Unfortunately, most people are reluctant to drink milk and eat cheese because no body wants to be fat. It is not surprising prevalence of osteopenia (early osteoporosis) in this country of 41.7 percent. However, many businesses do not do anything to replenish their daily calcium needs. The easiest way to get calcium in a pattern of eating is the day-to-day with consumption of products made from milk, yoghurt, cheese, green vegetables, wheat, and grains.

In order to calcium be able to work well in the body, we also need vitamin D. Without vitamin D, human gut is able to absorb only 10-15 percent of calcium in food. When people have sufficient vitamin D, calcium is able to be up to 30 percent. Various research shows, sun exposure can increase the production of vitamin D in the skin. However, even though we live in a country with the rich sunlight, vitamin D deficiency risk remains high. Style of life in urban communities who leave work and go home the morning after the sunset makes us less exposed to sunlight.

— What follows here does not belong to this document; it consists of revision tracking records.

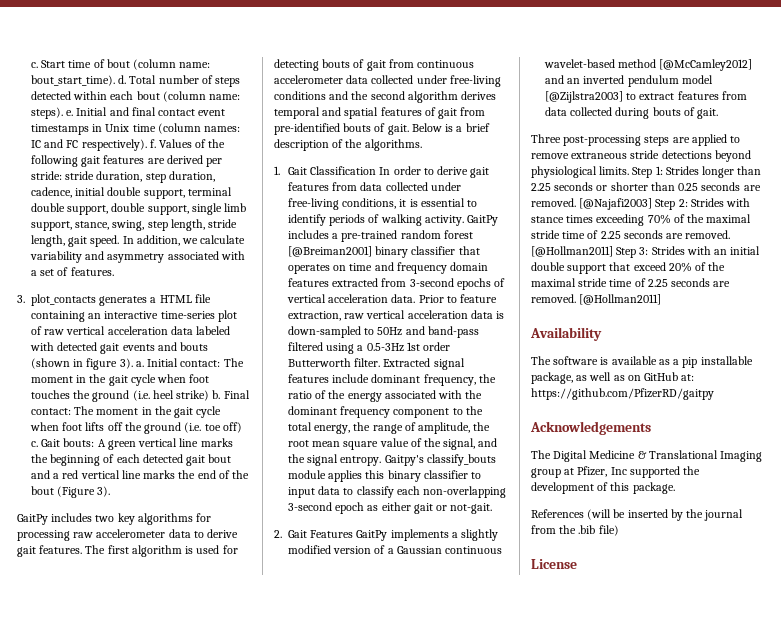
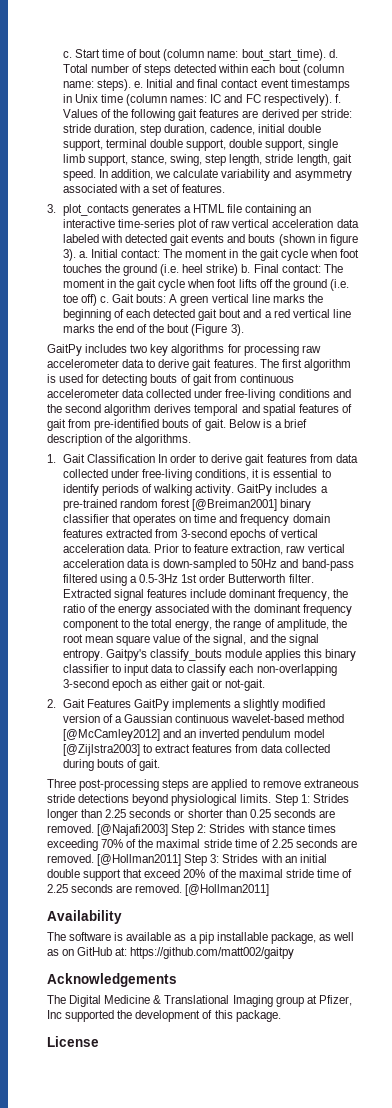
[531,388,714,400] https://github.com/PfizerRD/gaitpy -> [130,947,295,959] https://github.com/matt002/gaitpy
[531,509,744,521] [531,525,619,536] // References (will be inserted by the journal from the .bib file) -> (281, 1016) none

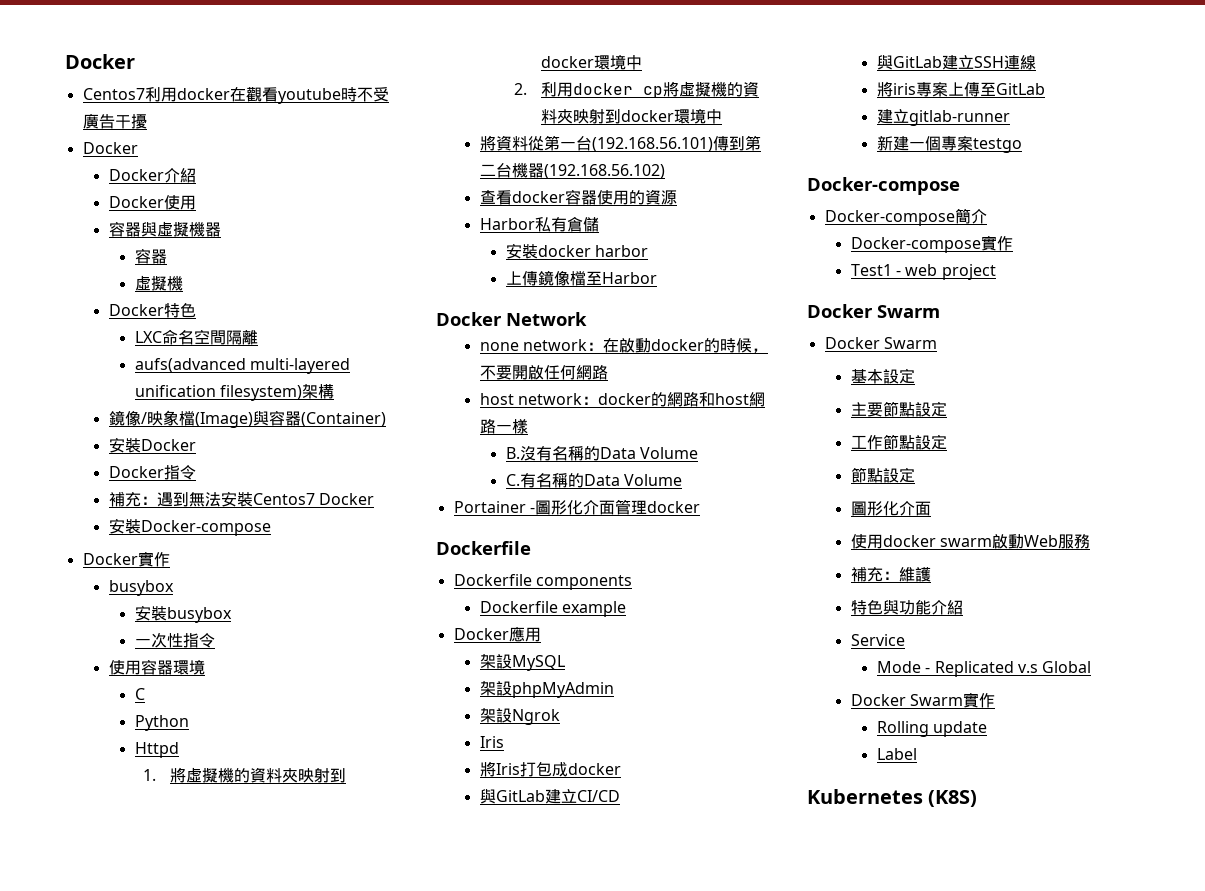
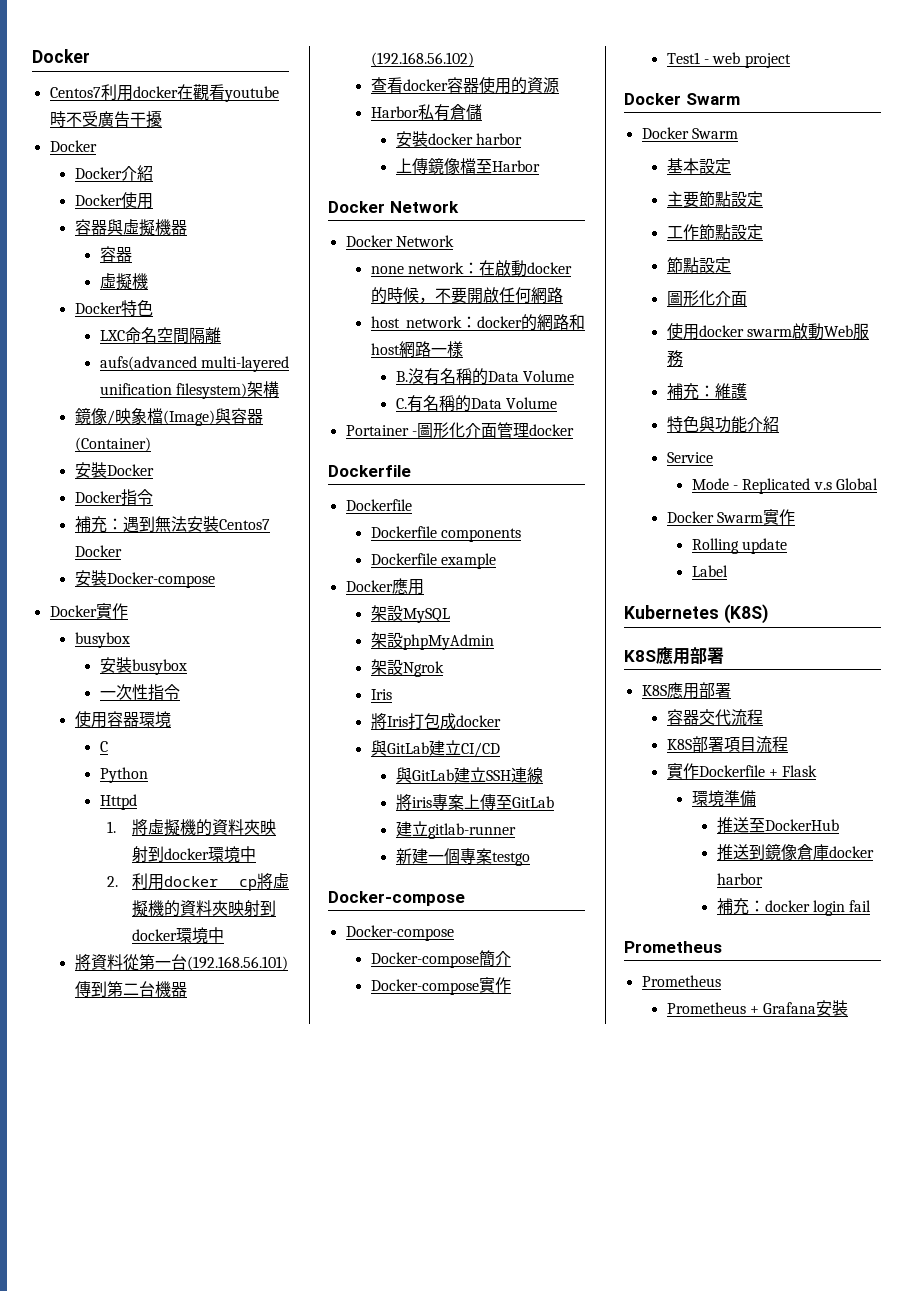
(587, 319) none -> [345,235,454,247] // Docker Network
(532, 580) none -> [370,526,437,538] // Dockerfile
(955, 218) none -> [370,952,479,968] // Docker-compose
(978, 798) none -> [624,647,724,665] [641,682,731,699] [666,709,763,726] [666,736,788,753] [666,763,818,779] [691,790,756,807] [716,817,839,834] [716,844,874,861] [716,873,763,885] [716,898,872,916] [624,941,722,953] [641,975,721,987] [666,1000,849,1016] // K8S應用部署 // K8S應用部署 // 容器交代流程 // K8S部署項目流程 // 實作Dockerfile + Flask // 環境準備 // 推送至DockerHub // 推送到鏡像倉庫docker harbor // 補充：docker login fail // Prometheus // Prometheus // Prometheus + Grafana安裝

Activities that are largely conducted in a closed room and practice wear that cover most of the body also contribute to prevent entry of ultraviolet radiation rays to the skin. Not to fear, the women of the sunlight that can discolor the skin. Therefore, take some time each day for the "bath" the sun, especially in the morning and afternoon. The sun can also help us to improve mood. When you're glum or angry, try bask in the sun, the heart certainly frisky again.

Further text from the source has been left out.